EXERCISE BRIEF —
Determine how many lines in the data below contain "Julio" and write only that number.

▶

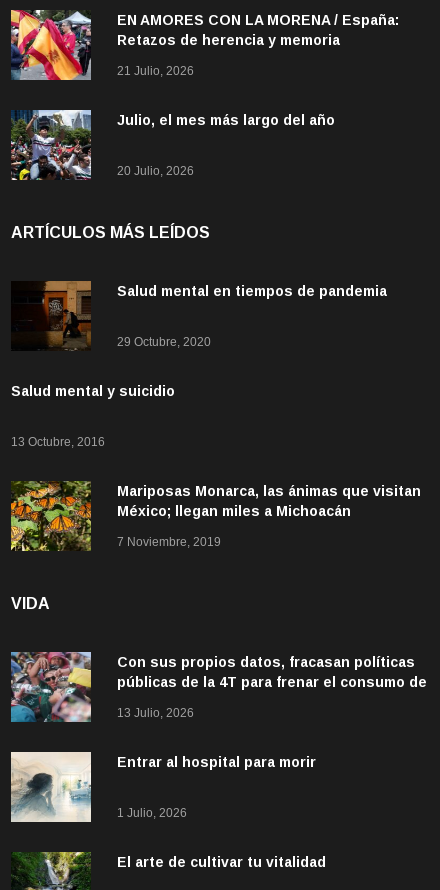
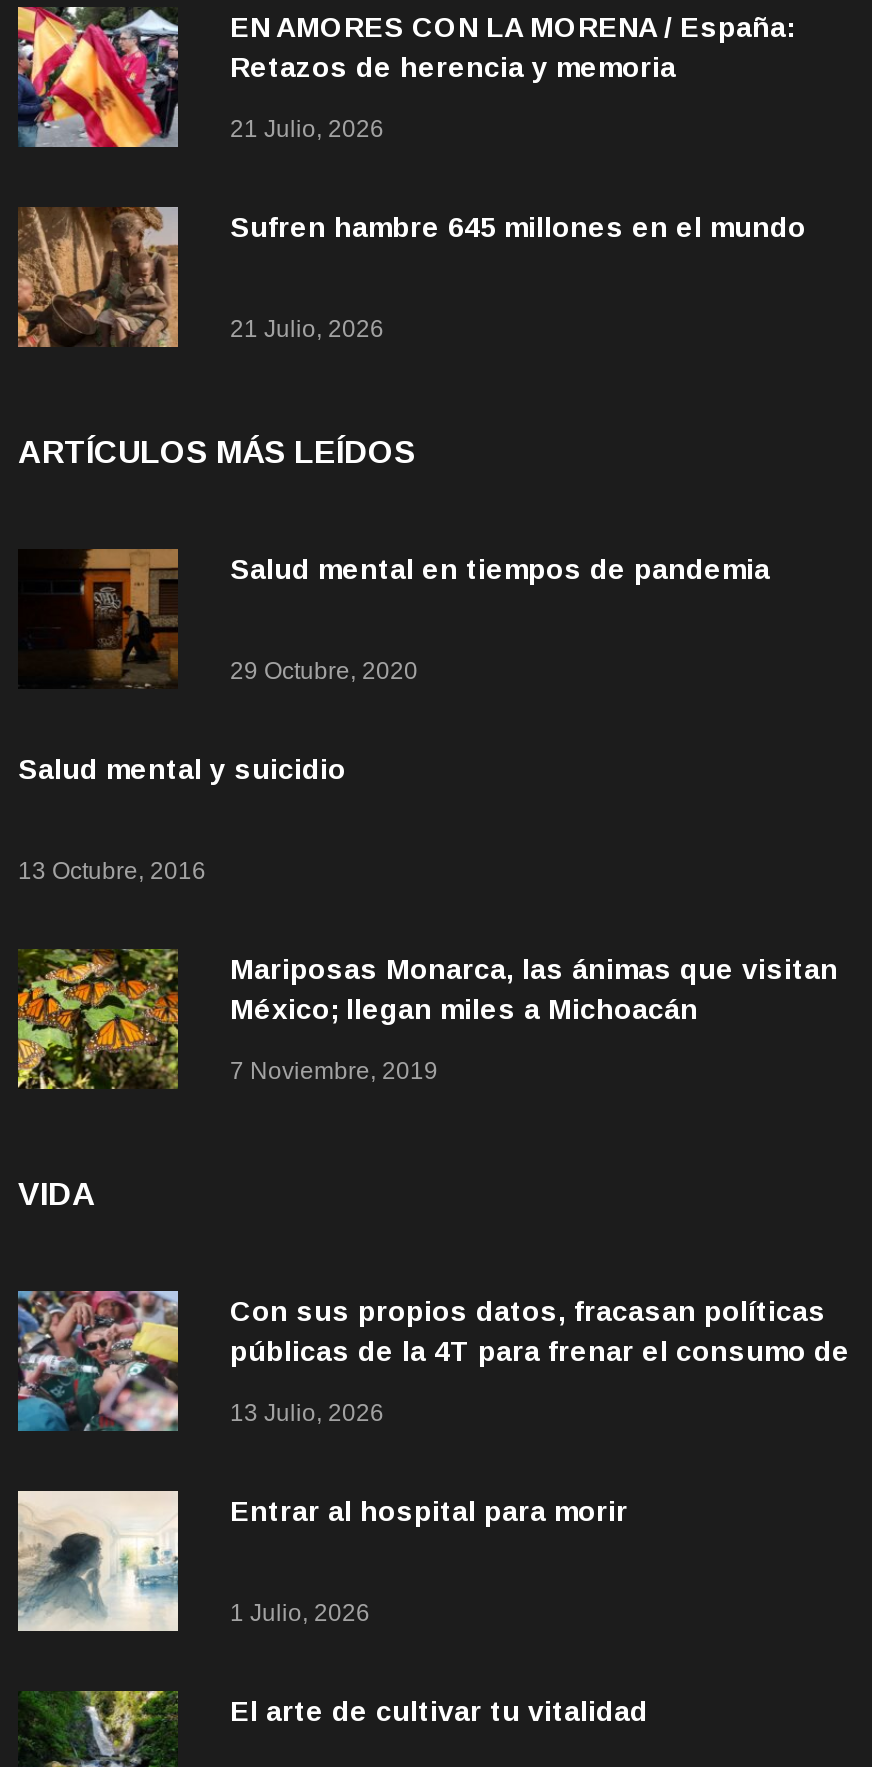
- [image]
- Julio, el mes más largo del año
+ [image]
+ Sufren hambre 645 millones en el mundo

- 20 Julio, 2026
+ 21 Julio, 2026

◀

RESPONSE TO THIS EXERCISE —
3